Search code examples
rgraphggplot2inference

Why does my graph(using ggplot) vary by the use of as.factor() in R?


Im trying to use bar graph to observe the proportion of employees who left based on promotion.

Data: structure(list(promo = c(0, 0, 0, 0, 1, 1), left = c(0, 0, 0, 1, 0, 1)), .Names = c("promo", "left"), row.names = c(NA, -6L ), class = "data.frame")


Case 1: I used y = as.factor(left)

 ggplot(data = HR, aes(x = as.factor(promotion), y =as.factor(left), fill = factor(promotion), colour=factor(promotion))) + 
      geom_bar(stat="identity")+
      xlab('Promotion (True or False)')+
      ylab('The Employees that quit')+
      ggtitle('Comparision of Employees that resigned')

This produced the following graph.Case 1

Case 2: I used y = (left)

ggplot(data = HR, aes(x = as.factor(promotion), y = (left), fill = factor(promotion), colour=factor(promotion))) + 
      geom_bar(stat="identity")+
      xlab('Promotion (True or False)')+
      ylab('The Employees that quit')+
      ggtitle('Comparision of Employees that resigned')

This produced the following graph. Case 2

What causes this difference and which graph should I make inference from?


Solution

  • I'm making a guess that your data looks something like this. In the future, it's very good to share your data reproducibly so it can be copy/pasted like this. (dput() is useful to make a copy/pasteable version of an R object definition.)
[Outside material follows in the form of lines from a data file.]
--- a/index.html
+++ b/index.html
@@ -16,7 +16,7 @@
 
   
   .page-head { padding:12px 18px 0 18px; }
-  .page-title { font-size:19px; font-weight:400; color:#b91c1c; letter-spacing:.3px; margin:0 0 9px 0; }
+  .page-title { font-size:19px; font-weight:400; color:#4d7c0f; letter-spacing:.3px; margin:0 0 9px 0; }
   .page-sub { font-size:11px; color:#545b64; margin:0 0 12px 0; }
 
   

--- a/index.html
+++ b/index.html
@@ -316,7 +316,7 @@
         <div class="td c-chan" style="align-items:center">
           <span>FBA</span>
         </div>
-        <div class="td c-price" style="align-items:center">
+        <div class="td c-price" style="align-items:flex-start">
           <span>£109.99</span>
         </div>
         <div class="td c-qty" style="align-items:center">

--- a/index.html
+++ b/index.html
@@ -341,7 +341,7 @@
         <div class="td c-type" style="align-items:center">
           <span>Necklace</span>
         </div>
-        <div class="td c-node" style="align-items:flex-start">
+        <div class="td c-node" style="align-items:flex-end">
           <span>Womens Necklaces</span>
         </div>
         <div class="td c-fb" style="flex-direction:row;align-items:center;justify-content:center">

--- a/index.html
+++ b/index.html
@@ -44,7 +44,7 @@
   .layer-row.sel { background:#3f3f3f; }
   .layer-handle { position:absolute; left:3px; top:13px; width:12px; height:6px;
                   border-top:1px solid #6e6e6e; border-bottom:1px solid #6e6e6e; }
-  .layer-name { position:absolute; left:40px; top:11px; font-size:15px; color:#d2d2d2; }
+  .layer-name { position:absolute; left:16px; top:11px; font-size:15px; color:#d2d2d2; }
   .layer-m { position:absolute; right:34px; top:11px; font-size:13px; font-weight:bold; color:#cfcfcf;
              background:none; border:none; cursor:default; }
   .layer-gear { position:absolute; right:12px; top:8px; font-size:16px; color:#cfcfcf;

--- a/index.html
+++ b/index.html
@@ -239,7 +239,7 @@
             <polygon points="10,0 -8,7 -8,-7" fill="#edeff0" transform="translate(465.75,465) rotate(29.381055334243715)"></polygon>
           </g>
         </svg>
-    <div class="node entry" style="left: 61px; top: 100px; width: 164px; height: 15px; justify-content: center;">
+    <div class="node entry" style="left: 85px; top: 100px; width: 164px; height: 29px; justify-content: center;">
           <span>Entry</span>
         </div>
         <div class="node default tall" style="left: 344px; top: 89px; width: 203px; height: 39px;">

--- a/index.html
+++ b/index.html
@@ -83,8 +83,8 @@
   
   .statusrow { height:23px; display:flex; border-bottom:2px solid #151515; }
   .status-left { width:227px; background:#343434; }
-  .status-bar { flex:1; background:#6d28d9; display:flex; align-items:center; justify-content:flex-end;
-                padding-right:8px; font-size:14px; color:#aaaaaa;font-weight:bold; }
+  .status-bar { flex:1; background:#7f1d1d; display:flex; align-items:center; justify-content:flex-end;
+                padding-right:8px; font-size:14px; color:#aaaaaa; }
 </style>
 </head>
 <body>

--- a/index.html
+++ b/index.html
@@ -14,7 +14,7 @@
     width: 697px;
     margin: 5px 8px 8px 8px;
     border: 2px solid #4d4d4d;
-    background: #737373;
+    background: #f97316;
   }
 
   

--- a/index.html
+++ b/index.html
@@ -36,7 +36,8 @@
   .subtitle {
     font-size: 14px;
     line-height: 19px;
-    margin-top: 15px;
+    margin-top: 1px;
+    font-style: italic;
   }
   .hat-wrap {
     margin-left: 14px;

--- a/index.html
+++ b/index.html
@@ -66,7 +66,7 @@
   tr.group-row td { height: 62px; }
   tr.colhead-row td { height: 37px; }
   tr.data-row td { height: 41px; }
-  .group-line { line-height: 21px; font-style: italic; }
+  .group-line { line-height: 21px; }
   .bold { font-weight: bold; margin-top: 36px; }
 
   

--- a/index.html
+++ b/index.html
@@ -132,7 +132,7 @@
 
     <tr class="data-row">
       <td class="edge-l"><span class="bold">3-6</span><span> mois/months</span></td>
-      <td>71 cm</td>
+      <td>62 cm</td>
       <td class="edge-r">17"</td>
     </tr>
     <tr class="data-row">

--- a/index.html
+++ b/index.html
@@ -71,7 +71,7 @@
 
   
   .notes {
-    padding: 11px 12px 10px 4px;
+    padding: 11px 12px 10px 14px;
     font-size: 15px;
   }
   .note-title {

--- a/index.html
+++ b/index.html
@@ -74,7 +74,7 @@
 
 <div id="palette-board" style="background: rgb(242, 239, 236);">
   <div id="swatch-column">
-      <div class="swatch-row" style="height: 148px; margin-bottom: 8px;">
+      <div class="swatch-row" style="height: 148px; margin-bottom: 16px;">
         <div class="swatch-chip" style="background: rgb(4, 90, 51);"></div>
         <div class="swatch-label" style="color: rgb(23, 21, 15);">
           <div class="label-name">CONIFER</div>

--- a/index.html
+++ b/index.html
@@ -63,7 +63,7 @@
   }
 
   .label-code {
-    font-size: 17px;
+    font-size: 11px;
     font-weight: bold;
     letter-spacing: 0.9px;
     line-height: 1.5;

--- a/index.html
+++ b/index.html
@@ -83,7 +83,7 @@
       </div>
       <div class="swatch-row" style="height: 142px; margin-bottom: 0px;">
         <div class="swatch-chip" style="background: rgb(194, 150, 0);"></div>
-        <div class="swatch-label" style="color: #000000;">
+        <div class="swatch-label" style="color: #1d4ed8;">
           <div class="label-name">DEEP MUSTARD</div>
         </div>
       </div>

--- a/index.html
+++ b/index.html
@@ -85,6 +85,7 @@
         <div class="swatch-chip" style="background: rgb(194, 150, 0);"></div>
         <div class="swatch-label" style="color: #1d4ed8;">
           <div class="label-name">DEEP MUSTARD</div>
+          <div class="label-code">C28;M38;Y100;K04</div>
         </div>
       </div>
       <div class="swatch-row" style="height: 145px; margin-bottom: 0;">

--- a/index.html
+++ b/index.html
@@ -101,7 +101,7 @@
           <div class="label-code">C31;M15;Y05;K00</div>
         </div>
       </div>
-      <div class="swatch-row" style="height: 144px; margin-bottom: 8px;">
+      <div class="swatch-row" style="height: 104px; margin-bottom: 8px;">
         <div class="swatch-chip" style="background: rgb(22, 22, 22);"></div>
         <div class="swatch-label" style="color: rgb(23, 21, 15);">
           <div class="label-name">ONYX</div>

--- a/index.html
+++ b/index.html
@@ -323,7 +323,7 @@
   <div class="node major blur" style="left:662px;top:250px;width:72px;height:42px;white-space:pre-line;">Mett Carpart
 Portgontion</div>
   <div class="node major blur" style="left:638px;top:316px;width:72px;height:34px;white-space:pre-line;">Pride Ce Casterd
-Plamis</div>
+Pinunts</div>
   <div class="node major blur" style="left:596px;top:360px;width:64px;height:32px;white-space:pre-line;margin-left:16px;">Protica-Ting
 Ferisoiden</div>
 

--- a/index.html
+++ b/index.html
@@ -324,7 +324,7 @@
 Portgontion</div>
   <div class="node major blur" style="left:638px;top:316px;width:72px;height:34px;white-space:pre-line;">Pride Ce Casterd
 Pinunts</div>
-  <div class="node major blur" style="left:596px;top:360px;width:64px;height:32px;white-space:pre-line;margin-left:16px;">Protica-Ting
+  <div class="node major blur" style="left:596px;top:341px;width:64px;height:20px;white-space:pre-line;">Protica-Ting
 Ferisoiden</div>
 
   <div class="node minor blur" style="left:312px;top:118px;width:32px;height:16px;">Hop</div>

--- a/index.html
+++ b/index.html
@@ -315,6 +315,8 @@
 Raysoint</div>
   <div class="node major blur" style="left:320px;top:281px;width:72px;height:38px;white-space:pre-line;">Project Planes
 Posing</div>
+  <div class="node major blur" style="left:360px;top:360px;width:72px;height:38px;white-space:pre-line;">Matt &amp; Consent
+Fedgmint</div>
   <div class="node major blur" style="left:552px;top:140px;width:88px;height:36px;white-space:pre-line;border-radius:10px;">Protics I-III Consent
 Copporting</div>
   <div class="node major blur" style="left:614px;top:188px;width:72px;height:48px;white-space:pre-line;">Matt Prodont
    df = data.frame(promo = c(rep(0, 4), rep(1, 2)),
                    left = c(0, 0, 0, 1, 0, 1))
    df
    #   promo left
    # 1     0    0
    # 2     0    0
    # 3     0    0
    # 4     0    1
    # 5     1    0
    # 6     1    1
    

    Your problem isn't the factorness of left. No, your problem is actually that you specify stat = 'identity' in the geom_bar(). stat = 'identity' is used when data is pre-aggregated, that is, when your data frame has the exact values you want to show up in the plot. In this case, your data has 1s and 0s, not the total number each of 1s and 0s, so stat = 'identity' is inappropriate.

    In fact, you should not specify a y aesthetic at all because you do not have a column with y values - your left column has individual values that need to be aggregated to get y values, which is handled by geom_bar when stat is not 'identity'.

    For counts, the graph is as simple as this:

    ggplot(df, aes(x = factor(promo), fill = factor(left))) +
               geom_bar()
    

    enter image description here

    And to make it a percentage of the total in each case, we can switch to position = 'fill':

    ggplot(df, aes(x = factor(promo), fill = factor(left))) +
               geom_bar(position = 'fill')
    

    enter image description here


    If I'm incorrect in my assumption of how your data look, please provide some sample data in your question. Data is best shared either with code to create it (as above) or via dput().